President Ahmed said al Shabaab could not have “attacked the Somali people at a worst time,” as the country struggles with the worst drought to hit the country in decades, but vowed to hit back at the rebels.
“They cannot attack our resolve and will not turn us away from a future in our own safety and security, united in peace and prosperity,” he said in a statement.
When al Shabaab fighters pulled out of Mogadishu in August, analysts warned the conflict was far from won and a shift in the insurgents’ tactics could herald a wave of al Qaeda-style attacks.
Others analysts said the attack was a stark reminder the group still poses a threat to Somalia, and other countries in the region. Al Shabaab killed 79 people watching the soccer World Cup final in Uganda last year.
Analysts also said the blast underscored the government’s failure to take advantage of the August withdrawal.
“The fact al Shabaab has reoccupied at least three of the districts it abandoned at the time and is apparently able to operate freely in others to the extent of pulling off the bombing is an indictment of the regime’s failure to capitalize on the opportunity, which was handed to it on a silver platter,” said J. Peter Pham, Africa director with U.S. think-tank the Atlantic Council.
Al Shabaab has used suicide bombers to devastating effect in past attacks on African Union compounds, government buildings and a medical graduation ceremony.
A suicide bomber killed three government ministers in the December 2009 attack on the graduation ceremony in Mogadishu and a fourth minister died from his wounds two months later. A female suicide bomber killed the interior minister in June.
Al Shabaab is fighting to oust the U.N.-backed transition government that it sees as a puppet of the West and wants to impose its own harsh version of sharia law throughout Somalia.

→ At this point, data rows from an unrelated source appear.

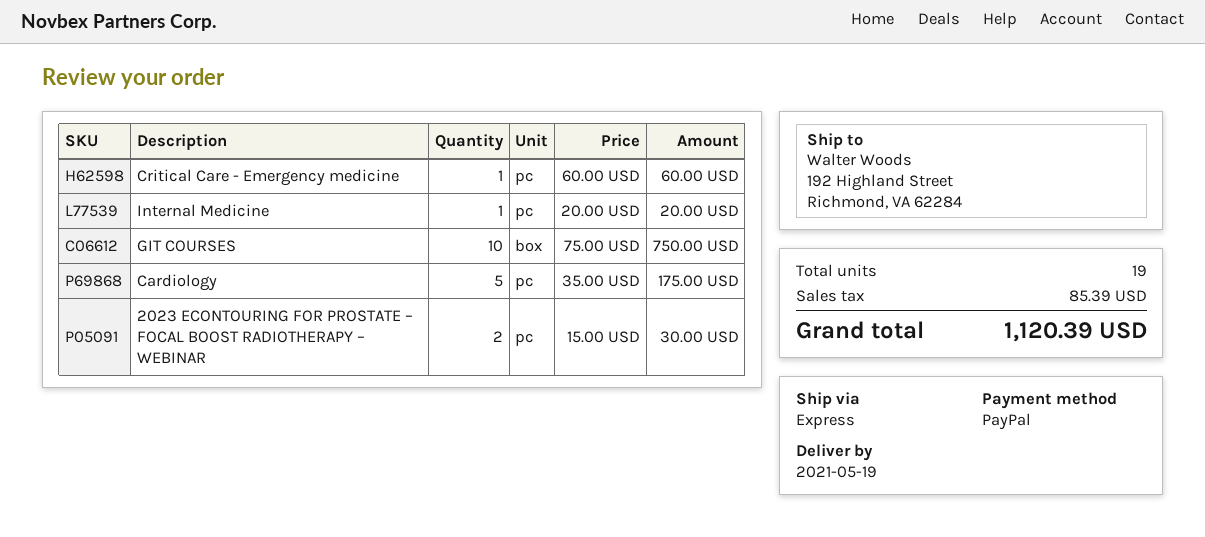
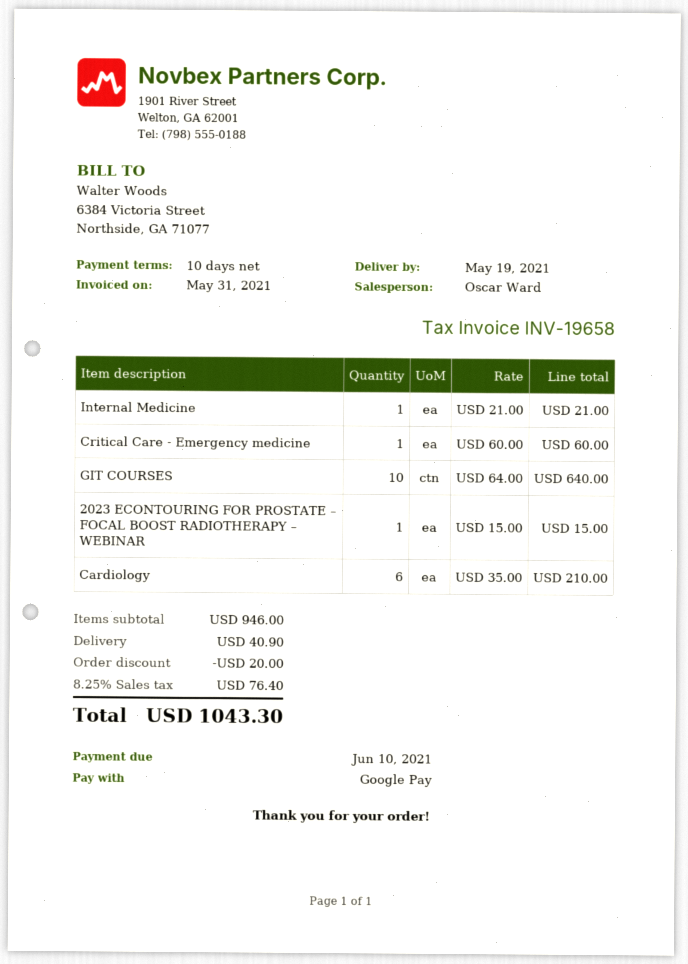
payment method: PayPal -> Google Pay
Internal Medicine: 1 x 20.00 = 20.00 -> 1 x 21.00 = 21.00
GIT COURSES: 10 x 75.00 = 750.00 -> 10 x 64.00 = 640.00
Cardiology: 5 x 35.00 = 175.00 -> 6 x 35.00 = 210.00
2023 ECONTOURING FOR PROSTATE – FOCAL BOOST RADIOTHERAPY – WEBINAR: 2 x 15.00 = 30.00 -> 1 x 15.00 = 15.00
discount: none -> 20.00
shipping: none -> 40.90
tax: 85.39 -> 76.40
total: 1120.39 -> 1043.30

The militants still hold sway over large chunks of southern and central Somalia, which is also in the grip of a famine. Al Shabaab had appeared to be on the back foot and there were reports of internal rifts and funding problems.
However, al Shabaab has renewed its attacks on government troops and militia near the Kenyan border in the past few weeks and the Kenyan government has also blamed the militants for the kidnapping of two Western tourists from its beach resorts.
The attack also comes at a time the government has just embarked on a 12-month political road map which is supposed to lead to elections for a new parliament and president by August 20 next year.